Err, it does, no one forces you to install or use a desktop of any sort, particularly under Gentoo where an install will leave you with a set of TTY's to work from.  That is the beauty of GNU/Linux and specifically Gentoo, you can install what you want.

IMO linux is far from being monolithic, everything is in a sense "modular" there isn't one thing that does everything, even if it appears that way, its actually lots of little apps (okay some are larger than others, but still, its nothing like Vista).

slack

----------

## depontius

 *slack---line wrote:*   

>  *depontius wrote:*   Too bad they're all bound to one desktop or another.
> 
>  
> 
> Really?  What about this one (note the last sentence in the package description  )
> ...

 

Didn't see that last line...  Saw only the "gnome" on the line before.  I'll have to look harder at this.  I'm more than a little leery of gnome packages.  I use icewm at home, and also run gnucash, which means that I have a fair amount of gnome stuff installed.  Once when I made the mistake of hitting the "help" button, the blasted thing turned my entire session into a gnome desktop before bringing up firefox pointed at the appropriate help information.  Since then I've been more than a little paranoid about anything "gnome", and I've never hit gnucash's "help" button, again.

 *Quote:*   

> 
> 
>  *depontius wrote:*   
> 
> I just wish Linux would stick a little more to the "Unix philosophy" of small focused tools, and less "Windows wannabee" of giant, monolithic messes. 
> ...

 

That's not what I'm complaining about.  I'm not being forced to install one desktop or another.  But these days, so much functionality is being tied to gnome or kde.  In some cases that's necessary, but in other cases the tying is needless, just the path of least resistance.  So yes, you can install what you want, but if you want this or that, we only have gnome and/or kde versions, even though the function isn't particularly gnome or kde dependent.

Looking a bit harder, I see that I can indeed emerge networkmanager with "-gnome", so that looks more interesting now, though it looks as though the systray applet is still tied to gnome, since there isn't a separate dependence on gtk or any other gui stuff.  Still, maybe I can tack my gtkStatusIcon stuff on top.  I'll also have to see how difficult it is to create a plugin for my employer's VPN(s).

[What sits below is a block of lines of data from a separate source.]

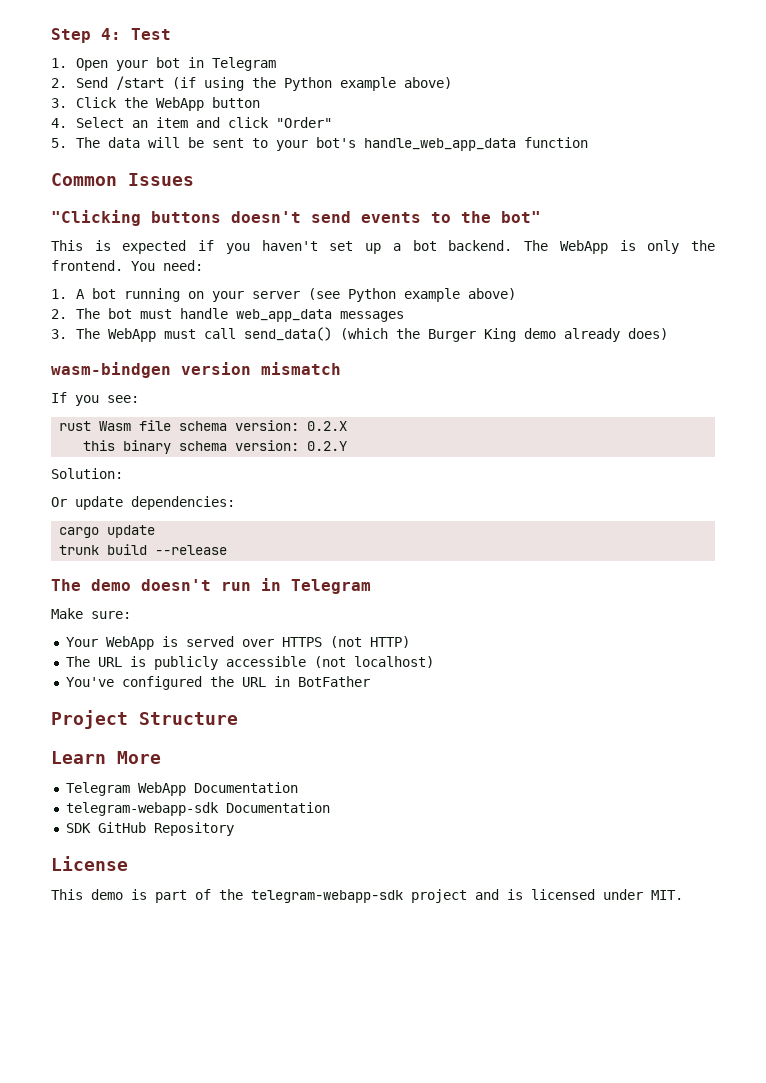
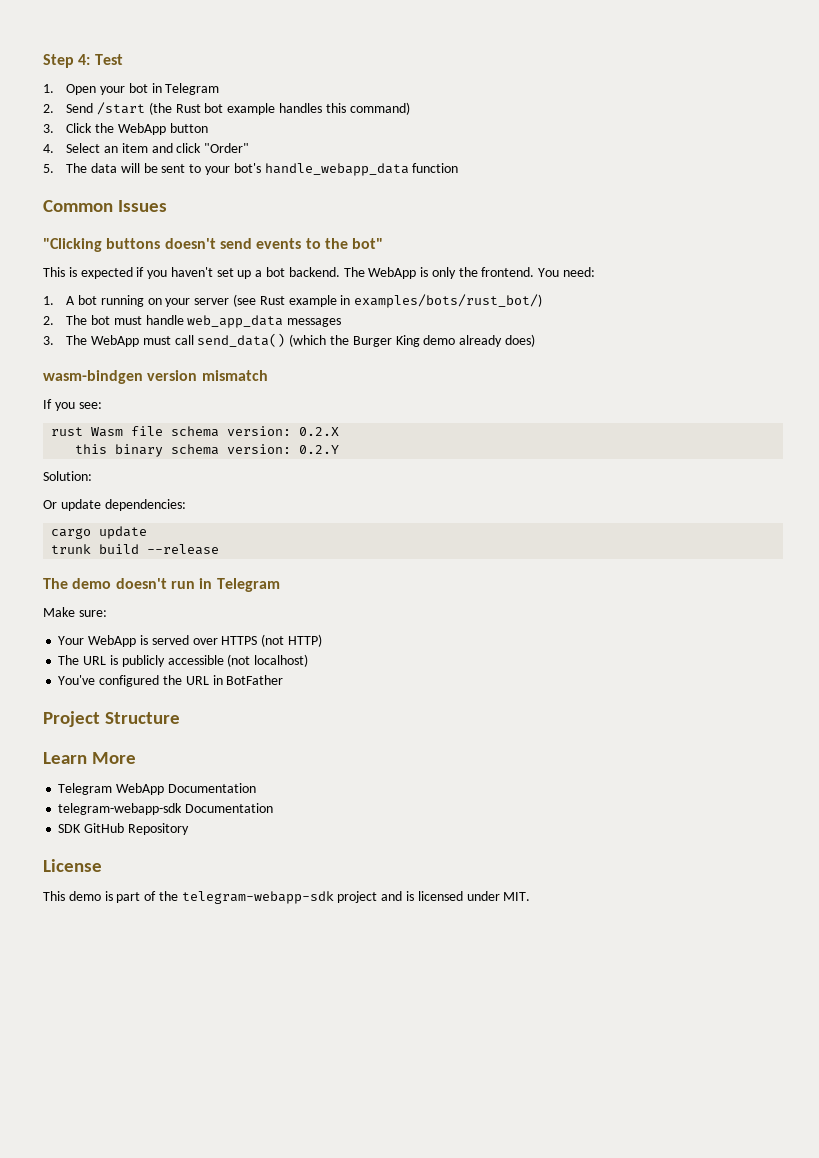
- 2. Send /start (if using the Python example above)
+ 2. Send /start (the Rust bot example handles this command)
- 5. The data will be sent to your bot's handle_web_app_data function
+ 5. The data will be sent to your bot's handle_webapp_data function
- 1. A bot running on your server (see Python example above)
+ 1. A bot running on your server (see Rust example in examples/bots/rust_bot/)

Thanks for the pointer.  Not quite what I want, but closer than I thought.

----------

## slackline

 *depontius wrote:*   

> 
> 
> That's not what I'm complaining about.  I'm not being forced to install one desktop or another.  But these days, so much functionality is being tied to gnome or kde.  In some cases that's necessary, but in other cases the tying is needless, just the path of least resistance.  So yes, you can install what you want, but if you want this or that, we only have gnome and/or kde versions, even though the function isn't particularly gnome or kde dependent.
> 
> 

 

My misunderstanding then, that just seeme to be the thrust of what you'd written originally, and the above is much more detailed and clearer, but I guess its down to the fact that devs are working on GNOME/KDE and decide they want some functionality or other that isn't already available, so write it as part of the project they're working on, as opposed to a few years back when mostly things were front ends to command line programs*.   I suppose one could take their code and use the useful sections for developing platform neutral versions.

Anyway, hope you find something satisfactory.

* Take this statement with as large a pinch of salt as required

----------

## depontius

Holy cow, I just took a harder look at networkmanager.  These come to mind:

http://mail.gnome.org/archives/networkmanager-list/2008-June/msg00163.html

and the linked:

http://gentoo-wiki.com/NetworkManager

I currently have some fairly slick stuff hooked into ifplugd and the "Gentoo way" of networking.  I have several runlevels, based on what networking connection I've got, and a "runChange" script that works with that.  It checks to see if I'm plugged in at my desk at work, elsewhere at work, at home, or traveling.  If I'm at work it tweaks /etc/pam.d to give me integrated network login to my employer's stuff.  If I'm traveling, it starts NO services and starts gdm with "-nolisten tcp" for better security.

Using networkmanager would involve first ripping out all of Gentoo networking and my stuff along with it.  Then I'd have to reexamine if I can even layer my changes on top of the networkmanager way, like they are on top of the Gentoo way today.

Oh well.

----------